AIM OF THE TASK: Reproduce only the lines from the line containing "Corpore Sano Crema" to the end of the entries below, including both of those lines.

──────

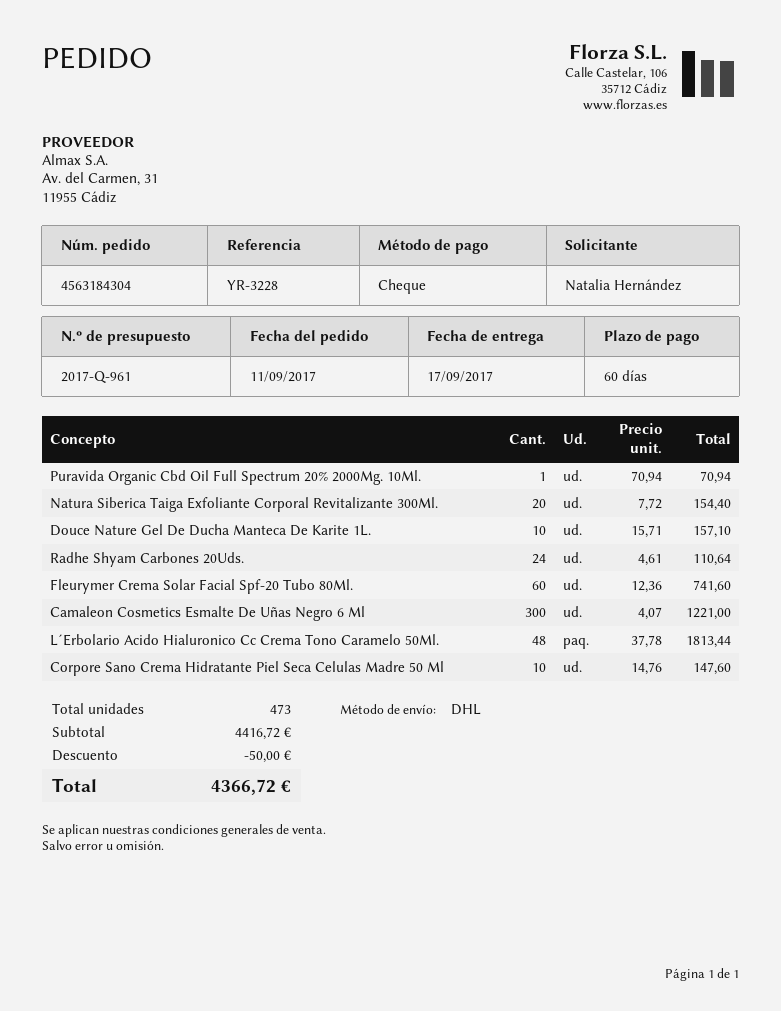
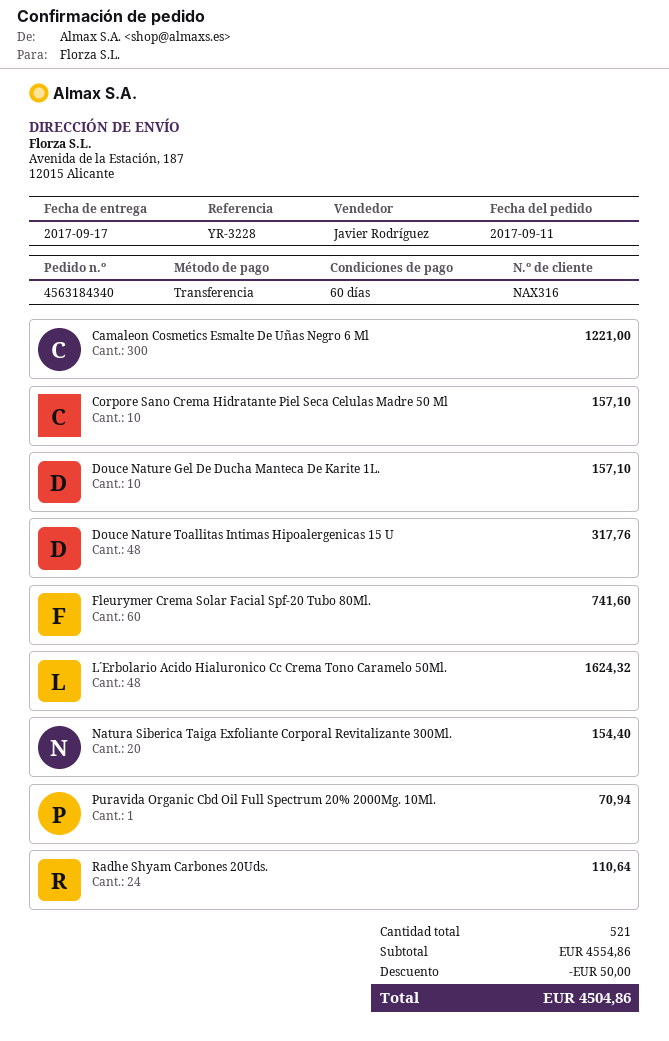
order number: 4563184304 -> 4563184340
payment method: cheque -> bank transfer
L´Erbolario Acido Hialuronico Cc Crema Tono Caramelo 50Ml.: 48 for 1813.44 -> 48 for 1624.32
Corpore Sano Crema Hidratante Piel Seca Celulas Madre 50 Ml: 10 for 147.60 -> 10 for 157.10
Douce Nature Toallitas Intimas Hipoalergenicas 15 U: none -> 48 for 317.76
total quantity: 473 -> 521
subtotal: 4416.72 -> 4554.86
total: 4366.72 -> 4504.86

──────

ANSWER SPACE:
Corpore Sano Crema Hidratante Piel Seca Celulas Madre 50 Ml: 10 for 147.60 -> 10 for 157.10
Douce Nature Toallitas Intimas Hipoalergenicas 15 U: none -> 48 for 317.76
total quantity: 473 -> 521
subtotal: 4416.72 -> 4554.86
total: 4366.72 -> 4504.86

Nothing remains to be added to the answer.